Однажды пришло письмо, без указания отправителя, в котором содержались сформулированные от имени того единственного народа кровавые угрозы в адрес ребенка как представителя племени извергов-гонителей, и выражено все это было вышедшими из употребления штампами (недвумысленное содержание которых удалось установить, только прибегнув к помощи словаря).

К широкому кругу, связанному со школой единственного народа, относилось и несколько взрослых, которых мужчина знал лично и которых он иногда встречал, познакомившись с ними, с каждым по-разному, гораздо ближе, чем с кем бы то ни было из чужих людей, попадавшихся ему до сих пор; вот почему он довольно скоро установил, кто был тот человек, который написал о своем намерении «убивать и расчленять» и прочее, ибо «миллионы жертв уже не восстанут из мертвых», и поставил в конце ветхозаветное имя. Произведя настоящее детективное расследование, взрослый выяснил адрес отправителя, сунул нож в карман и сразу же отправился к нему, с чувством бесформенности и одновременно сознанием того, что находится в центре мирового события. Сидя в такси, он даже представил себе со всей ясностью последовательность движений, вплоть до удара ножом в сердце, и увидел себя во всем великолепии карающего исполнителя миропорядка (долгая поездка на другой берег реки как нельзя соответствовала моменту); однако едва он переступил порог жилища злосчастного сочинителя, у него не осталось ничего, кроме ощущения гротеска. Убийства не будет — не тот случай. Рука расслабляется. Правда, сначала он, так сказать, загоняет противника в дальнюю комнату, но потом ничего не происходит — они просто стоят и лукаво улыбаются, оба даже немного польщенные: один, потому что его проницательность, позволившая обнаружить адресата, вызывает восхищенное удивление, другой, потому что его угрозы восприняты всерьез. Вместе они покидают холодную квартиру, а потом долго ходят по близлежащему большому кладбищу, говорят о том, о другом, и оба понимают: они никогда не будут врагами, но и родными тоже не станут.

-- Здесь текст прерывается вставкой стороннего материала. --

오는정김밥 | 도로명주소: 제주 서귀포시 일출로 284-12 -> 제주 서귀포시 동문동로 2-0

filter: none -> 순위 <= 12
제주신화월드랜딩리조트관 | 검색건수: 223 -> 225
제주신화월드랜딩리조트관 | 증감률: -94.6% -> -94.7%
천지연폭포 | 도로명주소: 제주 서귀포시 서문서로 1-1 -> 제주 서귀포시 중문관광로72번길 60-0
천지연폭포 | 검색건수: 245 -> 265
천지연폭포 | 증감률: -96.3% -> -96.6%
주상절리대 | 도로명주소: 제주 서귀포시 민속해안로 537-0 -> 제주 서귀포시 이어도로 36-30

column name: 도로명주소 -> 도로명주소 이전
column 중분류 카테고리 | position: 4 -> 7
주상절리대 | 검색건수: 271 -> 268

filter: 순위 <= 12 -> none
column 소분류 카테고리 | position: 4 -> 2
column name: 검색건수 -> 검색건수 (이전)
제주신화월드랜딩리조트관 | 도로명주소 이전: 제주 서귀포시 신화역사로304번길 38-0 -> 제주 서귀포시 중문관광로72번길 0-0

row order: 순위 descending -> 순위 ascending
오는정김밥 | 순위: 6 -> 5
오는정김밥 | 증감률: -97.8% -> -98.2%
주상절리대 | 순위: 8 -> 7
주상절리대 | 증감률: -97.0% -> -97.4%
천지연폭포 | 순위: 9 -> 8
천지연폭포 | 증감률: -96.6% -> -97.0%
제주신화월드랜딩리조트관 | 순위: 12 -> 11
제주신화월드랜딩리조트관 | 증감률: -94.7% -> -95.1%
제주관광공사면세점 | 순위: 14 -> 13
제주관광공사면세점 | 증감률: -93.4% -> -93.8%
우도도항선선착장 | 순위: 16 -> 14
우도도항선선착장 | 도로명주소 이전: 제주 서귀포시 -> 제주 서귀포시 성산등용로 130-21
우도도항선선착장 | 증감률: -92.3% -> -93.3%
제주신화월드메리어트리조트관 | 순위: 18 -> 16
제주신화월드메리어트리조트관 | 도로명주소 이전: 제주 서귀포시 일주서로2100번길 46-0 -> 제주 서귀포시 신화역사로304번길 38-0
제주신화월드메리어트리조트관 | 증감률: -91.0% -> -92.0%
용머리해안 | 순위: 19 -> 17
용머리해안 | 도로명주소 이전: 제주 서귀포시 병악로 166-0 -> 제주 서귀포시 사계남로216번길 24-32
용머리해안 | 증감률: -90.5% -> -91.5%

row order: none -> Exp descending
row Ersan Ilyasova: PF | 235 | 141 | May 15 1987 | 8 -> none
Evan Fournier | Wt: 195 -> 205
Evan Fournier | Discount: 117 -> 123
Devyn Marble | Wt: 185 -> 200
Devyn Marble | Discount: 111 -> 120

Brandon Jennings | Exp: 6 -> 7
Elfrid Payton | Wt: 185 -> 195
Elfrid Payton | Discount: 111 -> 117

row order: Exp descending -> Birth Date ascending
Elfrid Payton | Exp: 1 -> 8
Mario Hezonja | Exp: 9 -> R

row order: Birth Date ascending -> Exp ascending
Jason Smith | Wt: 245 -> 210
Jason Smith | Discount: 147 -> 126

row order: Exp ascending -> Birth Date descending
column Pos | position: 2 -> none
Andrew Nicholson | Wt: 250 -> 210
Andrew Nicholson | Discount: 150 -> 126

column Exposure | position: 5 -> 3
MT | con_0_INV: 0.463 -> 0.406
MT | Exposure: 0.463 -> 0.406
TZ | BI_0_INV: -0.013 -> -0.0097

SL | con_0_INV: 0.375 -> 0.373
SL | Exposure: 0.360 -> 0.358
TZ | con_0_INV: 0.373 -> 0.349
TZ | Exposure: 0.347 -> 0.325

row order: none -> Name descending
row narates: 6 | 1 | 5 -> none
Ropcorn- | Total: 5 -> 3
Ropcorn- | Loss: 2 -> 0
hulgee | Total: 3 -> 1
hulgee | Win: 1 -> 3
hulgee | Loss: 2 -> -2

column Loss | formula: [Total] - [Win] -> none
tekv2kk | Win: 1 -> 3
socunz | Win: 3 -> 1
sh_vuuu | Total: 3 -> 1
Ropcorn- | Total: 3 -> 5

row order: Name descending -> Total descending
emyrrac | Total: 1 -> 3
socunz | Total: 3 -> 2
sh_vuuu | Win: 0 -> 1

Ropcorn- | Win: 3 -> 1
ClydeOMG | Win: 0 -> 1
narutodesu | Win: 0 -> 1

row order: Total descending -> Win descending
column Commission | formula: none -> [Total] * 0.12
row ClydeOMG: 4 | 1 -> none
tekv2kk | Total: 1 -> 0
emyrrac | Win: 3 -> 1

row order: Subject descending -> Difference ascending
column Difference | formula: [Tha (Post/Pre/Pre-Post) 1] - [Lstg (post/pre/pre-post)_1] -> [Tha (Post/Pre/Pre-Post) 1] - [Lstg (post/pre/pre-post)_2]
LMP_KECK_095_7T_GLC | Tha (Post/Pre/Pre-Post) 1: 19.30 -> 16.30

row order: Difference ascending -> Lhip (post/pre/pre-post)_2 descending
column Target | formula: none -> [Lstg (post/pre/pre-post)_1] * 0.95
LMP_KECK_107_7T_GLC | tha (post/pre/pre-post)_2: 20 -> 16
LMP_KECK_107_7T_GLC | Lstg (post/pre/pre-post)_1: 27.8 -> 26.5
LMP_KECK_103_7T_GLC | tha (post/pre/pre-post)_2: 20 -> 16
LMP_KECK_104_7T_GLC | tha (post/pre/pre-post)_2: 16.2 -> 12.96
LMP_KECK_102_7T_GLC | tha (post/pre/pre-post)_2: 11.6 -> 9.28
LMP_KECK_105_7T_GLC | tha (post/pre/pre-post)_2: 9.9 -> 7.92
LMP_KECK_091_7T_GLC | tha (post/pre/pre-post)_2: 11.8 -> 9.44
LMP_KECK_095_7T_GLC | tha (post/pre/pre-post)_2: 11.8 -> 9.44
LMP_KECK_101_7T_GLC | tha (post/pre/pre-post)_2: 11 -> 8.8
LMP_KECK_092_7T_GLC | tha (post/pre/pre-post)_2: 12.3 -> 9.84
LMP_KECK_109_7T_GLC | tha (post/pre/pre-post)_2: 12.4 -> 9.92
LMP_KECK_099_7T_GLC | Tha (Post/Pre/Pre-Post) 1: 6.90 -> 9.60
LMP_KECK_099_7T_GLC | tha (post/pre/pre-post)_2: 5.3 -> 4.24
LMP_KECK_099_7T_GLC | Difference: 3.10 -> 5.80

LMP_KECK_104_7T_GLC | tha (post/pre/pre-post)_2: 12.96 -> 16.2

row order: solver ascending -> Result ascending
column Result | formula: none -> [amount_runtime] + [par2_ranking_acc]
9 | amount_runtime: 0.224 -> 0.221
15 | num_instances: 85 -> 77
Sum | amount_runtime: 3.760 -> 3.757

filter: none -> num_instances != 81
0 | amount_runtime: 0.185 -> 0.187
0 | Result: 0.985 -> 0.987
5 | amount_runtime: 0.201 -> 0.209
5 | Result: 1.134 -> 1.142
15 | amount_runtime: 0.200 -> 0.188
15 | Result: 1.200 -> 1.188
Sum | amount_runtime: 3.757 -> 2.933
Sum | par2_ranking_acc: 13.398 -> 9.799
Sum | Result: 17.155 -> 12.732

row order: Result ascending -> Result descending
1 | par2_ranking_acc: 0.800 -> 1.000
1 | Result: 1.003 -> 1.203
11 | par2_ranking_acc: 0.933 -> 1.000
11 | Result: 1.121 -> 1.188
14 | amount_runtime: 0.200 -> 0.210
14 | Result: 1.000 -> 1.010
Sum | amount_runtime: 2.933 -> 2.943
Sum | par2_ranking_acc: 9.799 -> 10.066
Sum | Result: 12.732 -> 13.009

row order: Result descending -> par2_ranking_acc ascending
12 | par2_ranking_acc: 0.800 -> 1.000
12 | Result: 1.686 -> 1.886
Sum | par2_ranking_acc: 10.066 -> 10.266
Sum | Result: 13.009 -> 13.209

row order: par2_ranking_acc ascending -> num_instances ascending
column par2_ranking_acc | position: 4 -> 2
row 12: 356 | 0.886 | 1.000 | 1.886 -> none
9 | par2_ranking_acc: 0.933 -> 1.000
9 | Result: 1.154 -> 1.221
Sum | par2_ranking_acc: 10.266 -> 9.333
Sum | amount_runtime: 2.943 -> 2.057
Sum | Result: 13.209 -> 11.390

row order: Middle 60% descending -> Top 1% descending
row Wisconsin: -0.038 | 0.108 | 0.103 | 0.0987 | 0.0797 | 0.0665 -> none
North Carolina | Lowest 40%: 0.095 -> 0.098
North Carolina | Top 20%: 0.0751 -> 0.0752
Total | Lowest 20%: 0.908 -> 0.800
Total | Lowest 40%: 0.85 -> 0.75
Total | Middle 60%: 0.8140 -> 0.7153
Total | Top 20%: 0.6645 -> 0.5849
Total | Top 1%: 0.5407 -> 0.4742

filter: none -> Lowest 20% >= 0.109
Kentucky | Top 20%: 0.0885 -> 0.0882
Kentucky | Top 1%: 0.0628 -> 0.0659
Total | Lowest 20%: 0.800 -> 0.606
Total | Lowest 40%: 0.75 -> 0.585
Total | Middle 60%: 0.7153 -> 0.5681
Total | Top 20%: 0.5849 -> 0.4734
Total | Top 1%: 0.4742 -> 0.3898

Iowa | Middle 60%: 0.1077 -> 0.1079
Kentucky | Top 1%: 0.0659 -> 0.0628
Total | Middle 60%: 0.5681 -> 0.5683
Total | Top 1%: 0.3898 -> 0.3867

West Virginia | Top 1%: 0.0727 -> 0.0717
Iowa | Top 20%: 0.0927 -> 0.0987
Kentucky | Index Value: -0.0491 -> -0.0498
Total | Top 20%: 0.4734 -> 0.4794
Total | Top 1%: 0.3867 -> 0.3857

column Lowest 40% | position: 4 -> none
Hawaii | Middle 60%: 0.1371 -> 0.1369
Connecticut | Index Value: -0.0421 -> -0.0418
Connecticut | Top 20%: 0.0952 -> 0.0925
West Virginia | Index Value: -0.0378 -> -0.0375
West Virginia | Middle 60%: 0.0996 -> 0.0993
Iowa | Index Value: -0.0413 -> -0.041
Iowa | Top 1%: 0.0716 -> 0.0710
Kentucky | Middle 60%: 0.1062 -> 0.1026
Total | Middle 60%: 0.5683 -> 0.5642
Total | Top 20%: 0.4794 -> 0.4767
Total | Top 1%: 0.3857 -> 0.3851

Лишь на обратном пути, в темноте, все происшедшее наполняется для мужчины постижимым смыслом. На тихой улочке, неподалеку от дома, он видит наверху, в ночном небе, одно-единственное, светящееся мирным красновато-желтым светом чердачное окно и останавливается. Только теперь наконец его охватывает форменное возмущение, или даже скорее чувство горечи: и здесь он проклинает те не ведающие собственного бытия ничтожества, которым для сложения личной биографии требуется история, ибо без нее они не могут жить; и здесь он проклинает самое историю и отрекается от нее, не желая для себя лично от нее ничего; и здесь он впервые предстает перед собой — один с ребенком в ночь столетия в пустом склепе континента, и все это, вместе взятое, сообщает ему в тот же миг энергию новой свободы, которая останется с ним. — Но главное чувство, сохранившееся от того дня в истории ребенка, было все же другое: горечь. Горечь была самым близким к реальности чувством, вместе с печалью и веселостью.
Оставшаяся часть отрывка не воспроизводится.